**INSTRUCTIONS FOR THE TASK**
What lines in the records below contain the string "flex"? Copy every one.

**Data extracted from a collection**
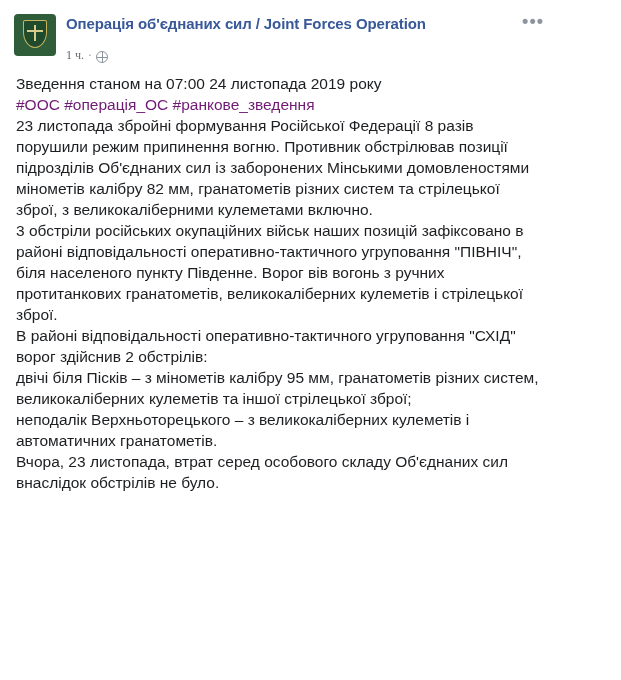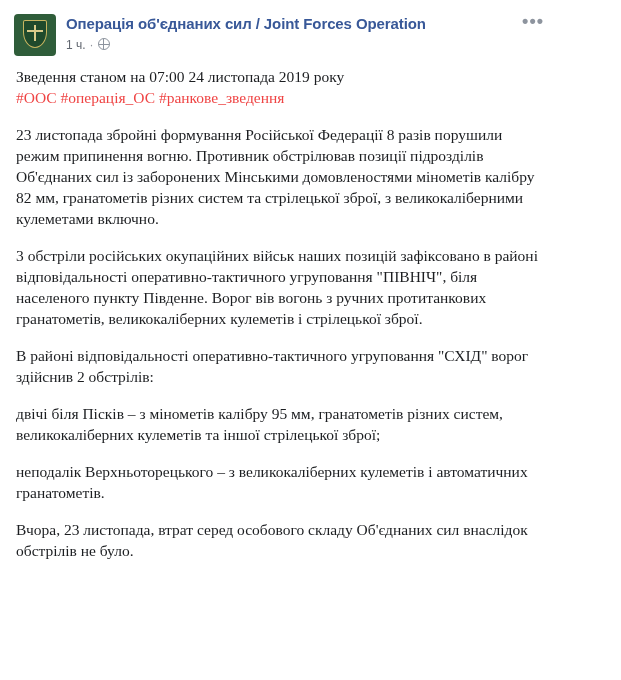--- a/index.html
+++ b/index.html
@@ -81,10 +81,11 @@
   }
   .meta-line {
     display: flex;
-    align-items: flex-start;
-    margin-top: 4px;
+    align-items: flex-end;
+    margin-top: 14px;
     font-size: 12px;
     color: #616770;
+    font-family: Liberation Serif, serif;
   }
   .meta-sep {
     margin: 0 4px;

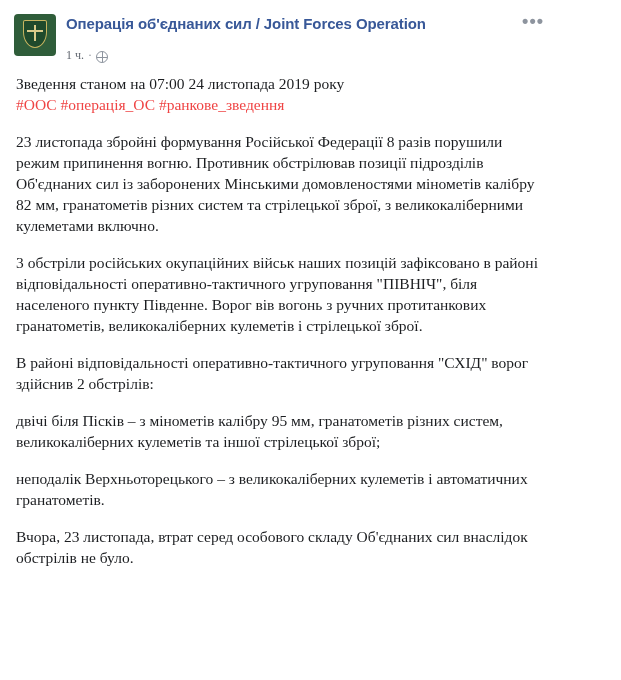--- a/index.html
+++ b/index.html
@@ -138,7 +138,6 @@
   }
   .post-body p {
     margin: 0;
-    font-family: Liberation Serif, serif;
   }
   .post-body .para {
     margin: 16px 0 0 0;

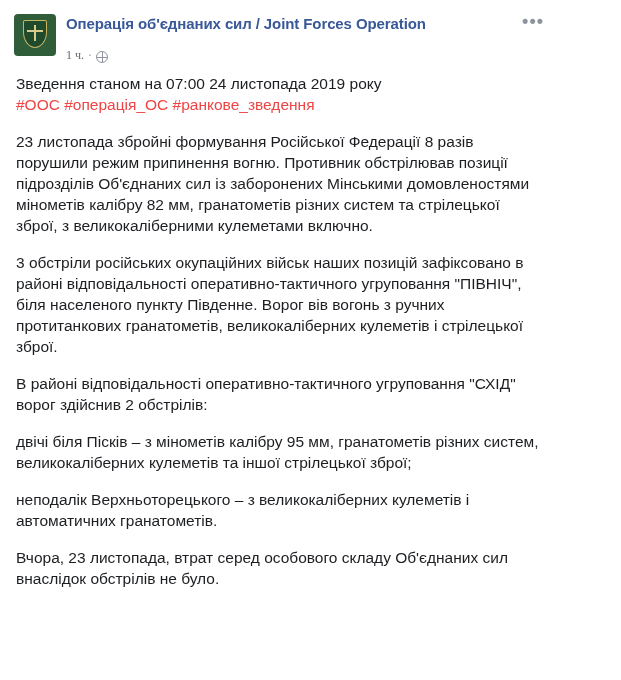--- a/index.html
+++ b/index.html
@@ -143,7 +143,7 @@
     margin: 16px 0 0 0;
   }
   .hashtags {
-    color: #ef4444;
+    color: #701a75;
     margin-bottom: 8px;
   }
   .lead {

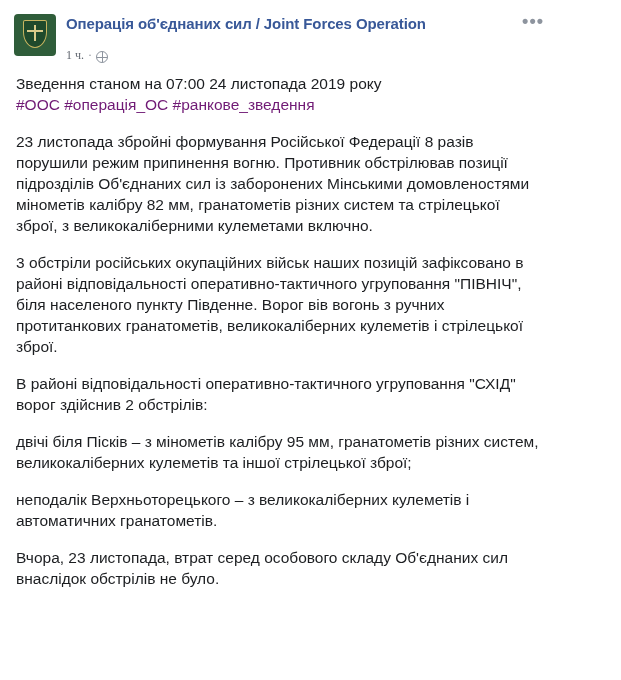--- a/index.html
+++ b/index.html
@@ -140,7 +140,7 @@
     margin: 0;
   }
   .post-body .para {
-    margin: 16px 0 0 0;
+    margin: 0 0 0 0;
   }
   .hashtags {
     color: #701a75;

**WORKED SOLUTION**
     display: flex;
-    align-items: flex-start;
+    align-items: flex-end;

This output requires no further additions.